Pumpkin Dog Treats


Dog tried his best to get all the pumpkin before trick-or-treating happened

Halloween is when we discovered that Dog looooooves pumpkin.  Once we started carving up our pumpkins, he became a canine hoover, sucking up every scrap and shred that fell to the floor. 

Seeing as Dog had joined our family barely a month prior to this, my first reaction was to hustle him from the pumpkin filled room (and potential death), and go educate myself via Google.  Oh good – pumpkin is not bad for dogs.  It is, in fact, a good thing to give them. 

I was, and still am, paranoid about what constitutes poison for dogs.  I was worse in those first few weeks of dog ownership, though, with visions of death lurking around every new food-type.  After all – dogs react poorly to some very strange things.  I would never have guessed that grapes or onions would be something that could do terrible things to a dog’s internal organs – if anything, I’d have assumed, prior to doing research, that anything I can eat, he can eat too.  And without any untoward consequences, theoretically. 

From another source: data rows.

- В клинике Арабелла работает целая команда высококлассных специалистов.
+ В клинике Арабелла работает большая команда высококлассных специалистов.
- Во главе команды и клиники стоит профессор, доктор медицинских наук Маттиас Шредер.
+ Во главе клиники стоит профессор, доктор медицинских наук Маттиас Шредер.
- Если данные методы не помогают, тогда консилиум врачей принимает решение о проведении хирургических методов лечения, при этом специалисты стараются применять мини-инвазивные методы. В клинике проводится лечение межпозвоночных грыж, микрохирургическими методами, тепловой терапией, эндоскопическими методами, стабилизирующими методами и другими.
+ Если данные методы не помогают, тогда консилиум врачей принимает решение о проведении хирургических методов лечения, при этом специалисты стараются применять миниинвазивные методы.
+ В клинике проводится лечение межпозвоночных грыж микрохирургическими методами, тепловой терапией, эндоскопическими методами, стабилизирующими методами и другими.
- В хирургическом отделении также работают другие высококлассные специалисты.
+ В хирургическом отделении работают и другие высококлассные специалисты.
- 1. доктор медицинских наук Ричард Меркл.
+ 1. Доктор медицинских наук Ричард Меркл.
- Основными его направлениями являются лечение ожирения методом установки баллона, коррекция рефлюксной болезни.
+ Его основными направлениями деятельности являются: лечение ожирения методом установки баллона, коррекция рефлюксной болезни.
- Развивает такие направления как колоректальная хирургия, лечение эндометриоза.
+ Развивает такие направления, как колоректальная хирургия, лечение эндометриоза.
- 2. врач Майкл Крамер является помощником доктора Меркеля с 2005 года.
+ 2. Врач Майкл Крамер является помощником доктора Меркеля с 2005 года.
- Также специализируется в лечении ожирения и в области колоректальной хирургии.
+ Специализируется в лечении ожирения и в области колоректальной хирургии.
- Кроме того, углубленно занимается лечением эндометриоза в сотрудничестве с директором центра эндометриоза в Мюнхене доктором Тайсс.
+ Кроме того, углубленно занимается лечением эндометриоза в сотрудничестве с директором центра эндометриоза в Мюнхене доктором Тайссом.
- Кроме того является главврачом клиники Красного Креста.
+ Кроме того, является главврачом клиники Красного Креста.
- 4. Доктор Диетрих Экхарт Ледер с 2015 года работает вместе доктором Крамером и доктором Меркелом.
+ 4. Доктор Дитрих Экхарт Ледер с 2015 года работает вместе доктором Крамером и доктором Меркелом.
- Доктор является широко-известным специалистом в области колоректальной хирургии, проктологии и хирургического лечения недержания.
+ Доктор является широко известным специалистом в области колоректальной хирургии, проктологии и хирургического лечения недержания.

So, a little Google searching turned up a number of things about pumpkin which made Dog a very happy camper.  Pumpkin is good for dogs (and people).  It has vitamin A, which helps in resisting infection.  It has potassium for good blood pressure and iron for healthy blood.  It has lots of dietary fiber, and, in its pureed form, is a natural remedy for constipation.  The dietary fiber in it absorbs water, making it a good solution to diarrhea. 

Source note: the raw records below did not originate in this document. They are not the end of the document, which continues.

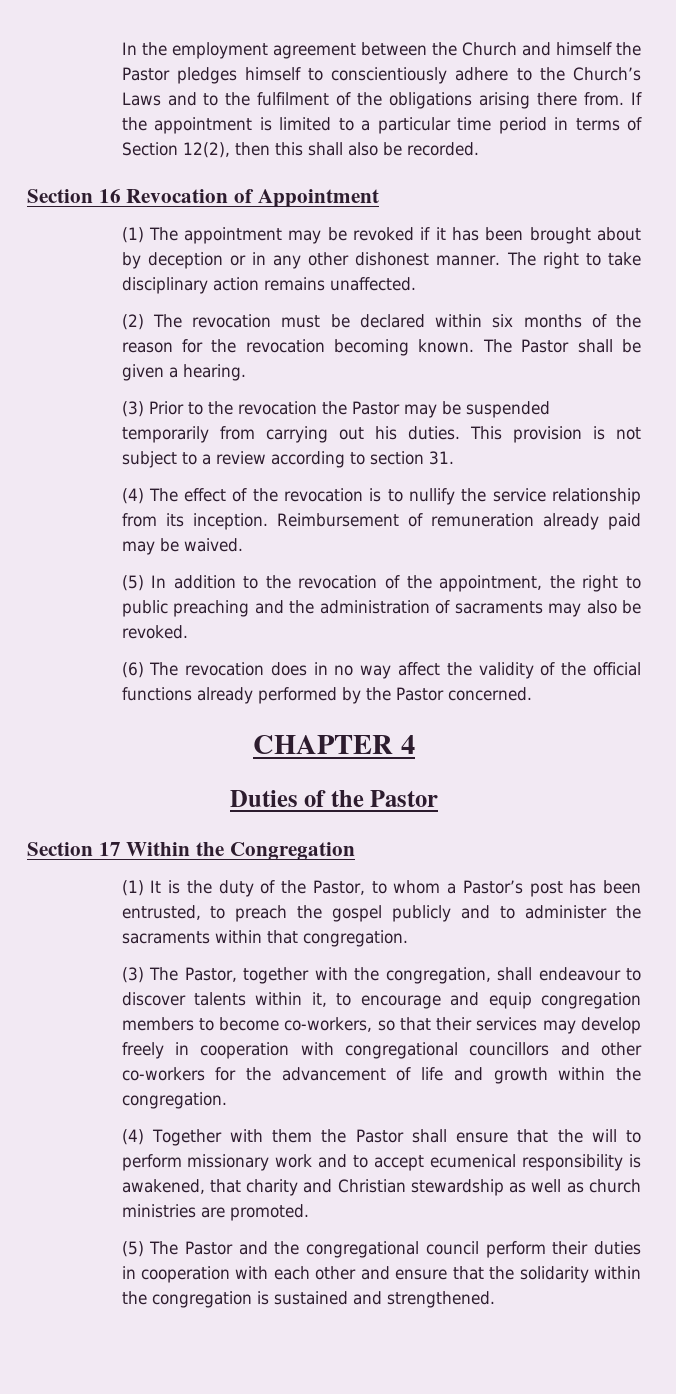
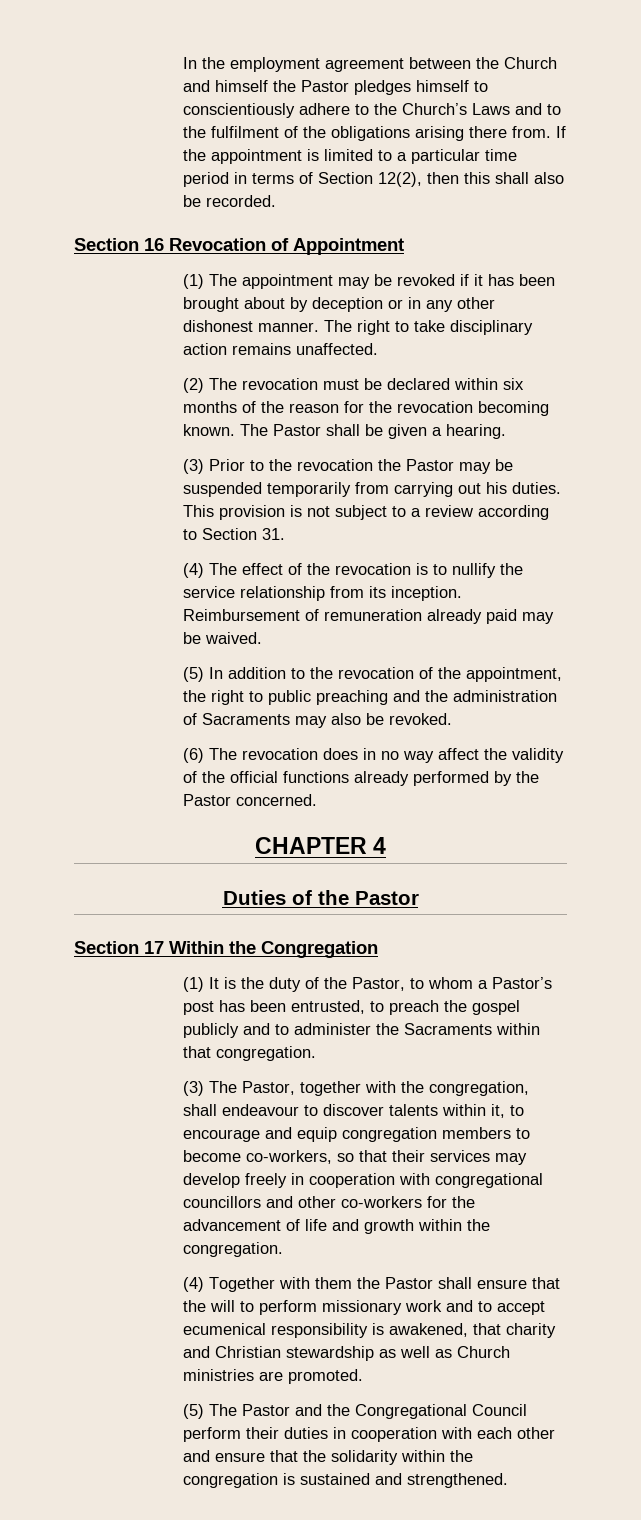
- This provision is not subject to a review according to section 31.
+ This provision is not subject to a review according to Section 31.
- (5) In addition to the revocation of the appointment, the right to public preaching and the administration of sacraments may also be revoked.
+ (5) In addition to the revocation of the appointment, the right to public preaching and the administration of Sacraments may also be revoked.
- (1) It is the duty of the Pastor, to whom a Pastor’s post has been entrusted, to preach the gospel publicly and to administer the sacraments within that congregation.
+ (1) It is the duty of the Pastor, to whom a Pastor’s post has been entrusted, to preach the gospel publicly and to administer the Sacraments within that congregation.
- (4) Together with them the Pastor shall ensure that the will to perform missionary work and to accept ecumenical responsibility is awakened, that charity and Christian stewardship as well as church ministries are promoted.
+ (4) Together with them the Pastor shall ensure that the will to perform missionary work and to accept ecumenical responsibility is awakened, that charity and Christian stewardship as well as Church ministries are promoted.
- (5) The Pastor and the congregational council perform their duties in cooperation with each other and ensure that the solidarity within the congregation is sustained and strengthened.
+ (5) The Pastor and the Congregational Council perform their duties in cooperation with each other and ensure that the solidarity within the congregation is sustained and strengthened.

Further research (because I am quite paranoid about what I feed Dog) revealed that pumpkin seeds are another winner on the list of things to feed your dog.  Apparently, they are a treatment for tapeworms, if you serve them to your dog ground up or in paste form.  The amino acid known as cucurbitin is effective in eliminating worms, by paralyzing the worms and eliminating them from the digestive system, in both people and pets.  The suggestion for worm removal is to grind fresh seeds and sprinkle them on top of your dog’s food, administered 3x a day until your pet is rid of the parasite.  They suggest that the dose can range from 60 grams to 500 grams of seeds, depending on the size of your dog.  I would suggest that you check in with your vet (at the beginning, to get the go-ahead, and then to ensure it is actually working, and that the worms are all gone) over the course of trying this treatment, but it is a non-chemical solution to stomach worms, and I think I’ll try it if Dog gets them.

Pumpkin seeds can also improve his urinary tract health, and contain a number of nutrients that are good for your dog’s overall health. 

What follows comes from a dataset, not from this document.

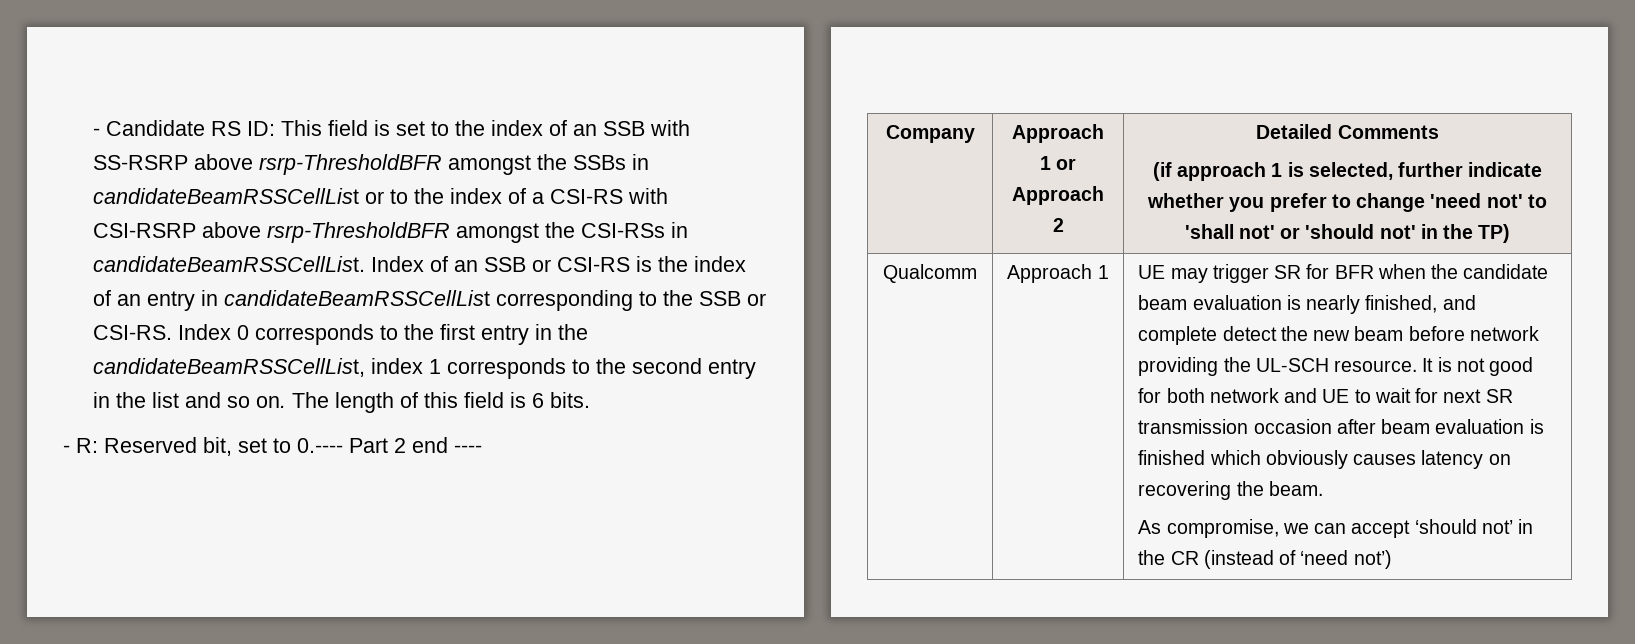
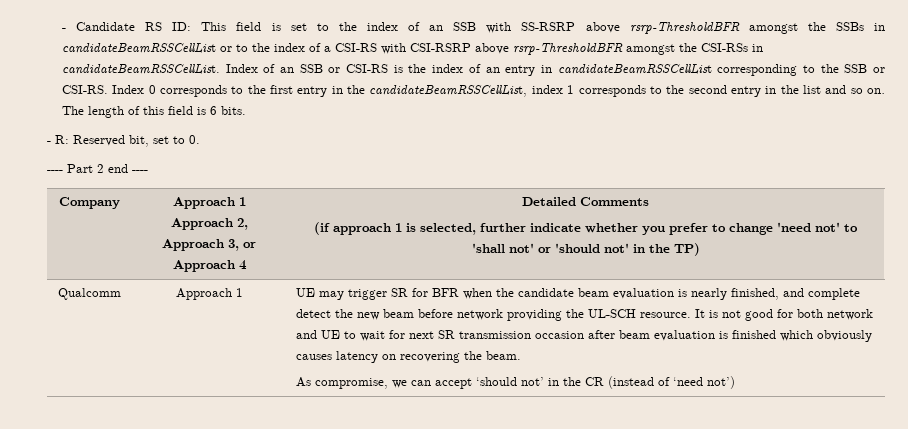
- - R: Reserved bit, set to 0.---- Part 2 end ----
+ - R: Reserved bit, set to 0.
+ ---- Part 2 end ----
- Company | Approach 1 or Approach 2 | Detailed Comments
+ Company | Approach 1 Approach 2, Approach 3, or Approach 4 | Detailed Comments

At the end of the night, Dog got a little pumpkin to chew on, and we stuck the rest of them in the oven to bake.  We have many little baggies of frozen cooked pumpkin in our freezer, and I alternate between adding some to his food dish and to dog treat recipes. 

NOTE: if you decide to bake your pumpkins next Halloween (or next time you have a bunch of random big pumpkins in your house or yard), make sure to put them in deep dishes, like a roasting pan or a high-sided baking pan of some sort.  We put them on cookie trays, and they made a HUGE mess in our kitchen, and in our oven.  The juices leaked out onto the bottom of the oven, and then, when we opened the oven door to check, the juices leaked out onto our floor.  Not fun.  However, all pumpkins, whether they’re pie pumpkins or the standard giant carving pumpkin, are edible for dogs, so you don’t need to go out and pay extra for small pumpkins for him.  Canned pumpkin is also an option – not pumpkin pie filling… that has all sorts of sugar and other things in it.

The pumpkin dog treats are a particular favorite of his – he smacks his lips at me when he sees one in my hand (which is baffling, because I didn’t think dogs could do that, but there it is, lip-smacking, moist *pop* noise and all), and I make them soft enough to easily break up for training purposes.  The recipe changes a bit each time, in order to get the right consistency (in my opinion at the time), and depending on what types of flour I have on hand.  If you want to be able to cut out shapes in your cookies, make the mixture thicker, but if that’s not your thing, it can be a bit looser.  Generally, I bake a single giant cookie, and take a pizza cutter to the cooked product. 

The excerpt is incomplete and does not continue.